What Would Colonel Mathieu Do?
Britain, Pakistan, The Battle of Algiers, The Guardian, Torture, War on Terror
The Guardian writes (with big salty tears running down its editorial cheek):
“Why are the liberals always on the other side?” asks the fictional French military commander Colonel Mathieu when he is challenged, in The Battle for Algiers, for using torture to fight terror. The film suggests that torture works as a tool of immediate necessity, even if the consequences are a blurring of morality and so final defeat. Four decades on, Mathieu’s charge against liberal scruples is still being raised, implicit in the defence of the means being used in a modern battle against Islamic terror…
Reports from Pakistan suggest that much of the intelligence that led to the raids came from that country and that some of it may have been obtained in ways entirely unacceptable here. In particular Rashid Rauf, a British citizen said to be a prime source of information leading to last week’s arrests, has been held without access to full consular or legal assistance. Disturbing reports in Pakistani papers that he had “broken” under interrogation have been echoed by local human rights bodies.

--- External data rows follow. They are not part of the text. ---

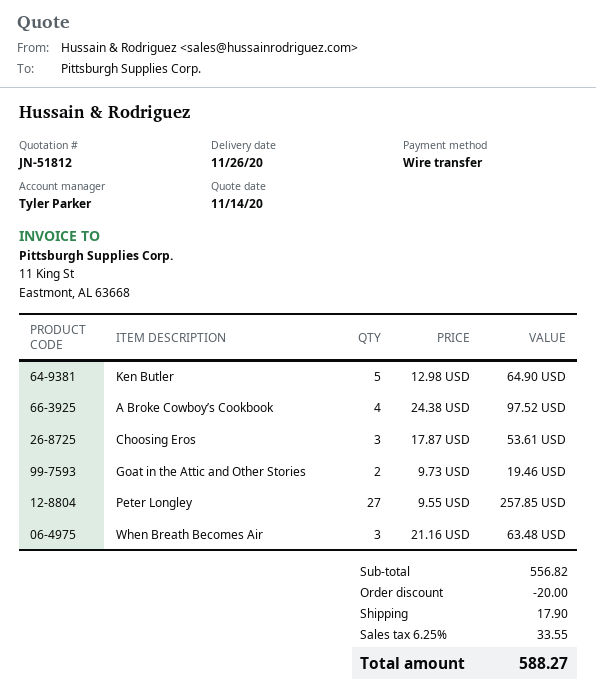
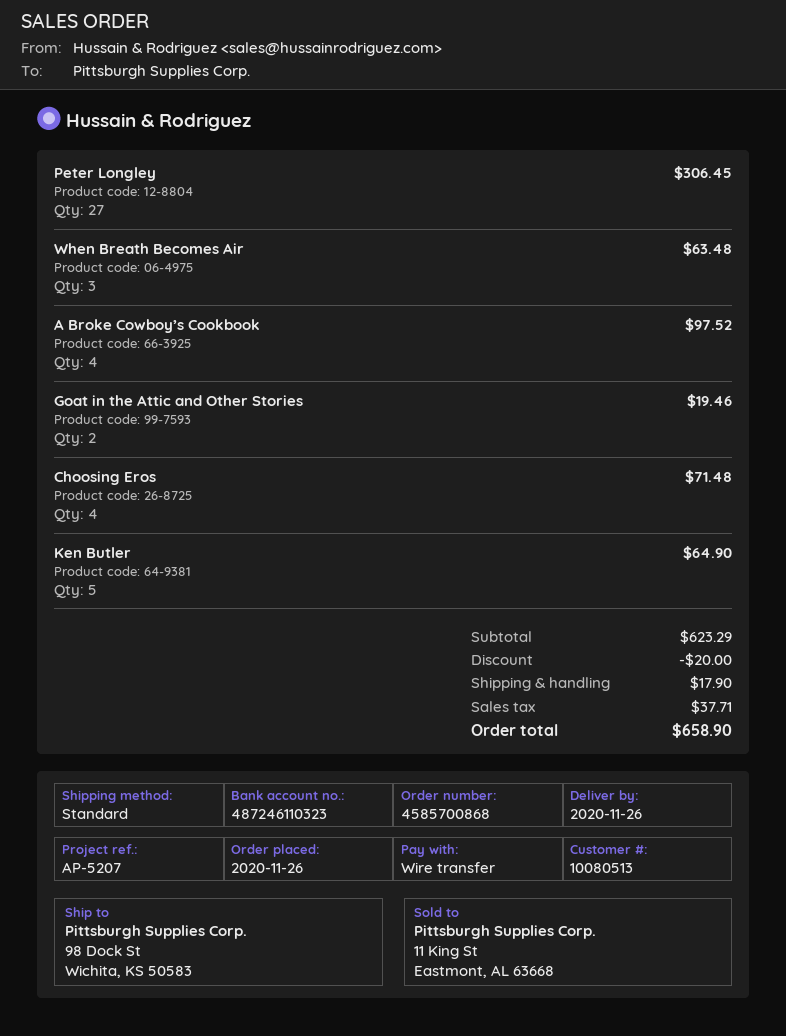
Choosing Eros: 3 for 53.61 -> 4 for 71.48
Peter Longley: 27 for 257.85 -> 27 for 306.45
subtotal: 556.82 -> 623.29
tax: 33.55 -> 37.71
total: 588.27 -> 658.90

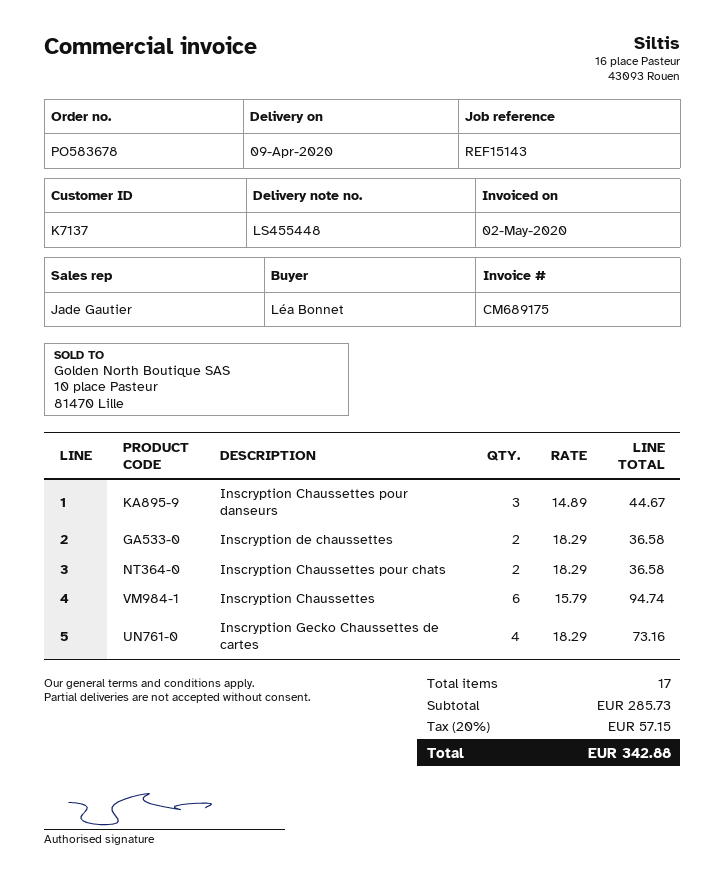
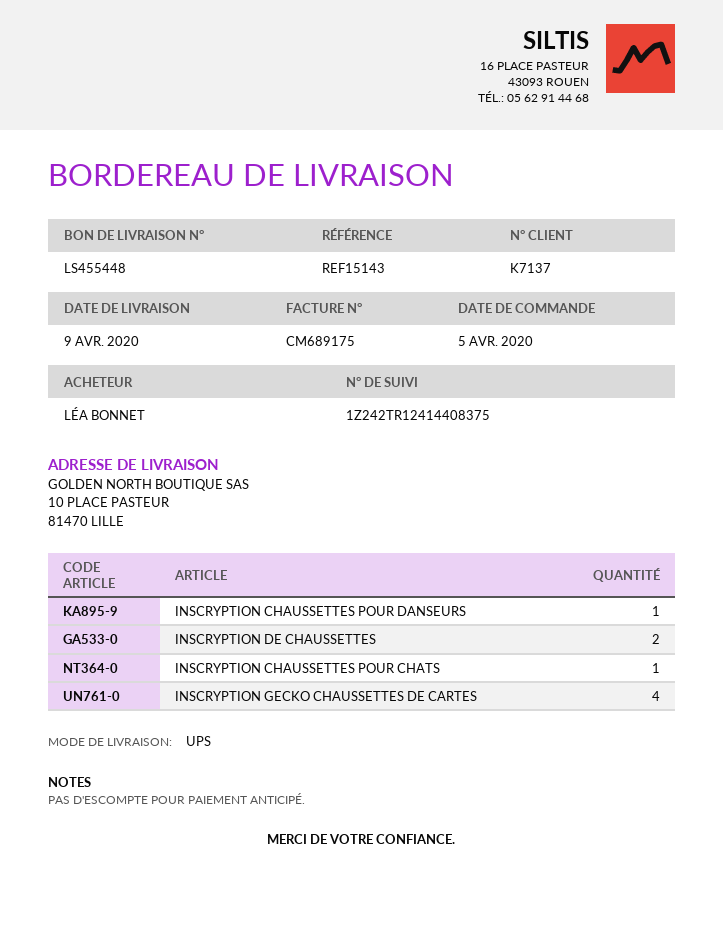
Inscryption Chaussettes pour danseurs: 3 -> 1
Inscryption Chaussettes pour chats: 2 -> 1
Inscryption Chaussettes: 6 -> none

The Guardian has quoted one, Asma Jehangir, of the Human Rights Commission of Pakistan, who has no doubt about the meaning of broken. “I don’t deduce, I know – torture,” she said. “There is simply no doubt about that, no doubt at all.” If this is shown to be the case, the prospect of securing convictions in this country on his evidence will be complicated.
Rational adults would suppose that a terrorist, apprehended outside British jurisdiction, might have to take his chances with the local legal system, and the sort of unsympathetic treatment traditionally meted out to hostes humani generis [the common enemies of mankind], who have by their own actions placed themselves outside both the laws of ordinary society and the laws of war.
Faced wih a choice of, say, 3000 innocent lives versus Mr. Rauf’s supposed privileges and comfort, any responsible person charged, like Colonel Mathieu in the Pontecorvo film, would inevitably be forced to do what was necessary to protect the innocent.
Only imbeciles and sentimental poseurs would agree with the Guardian.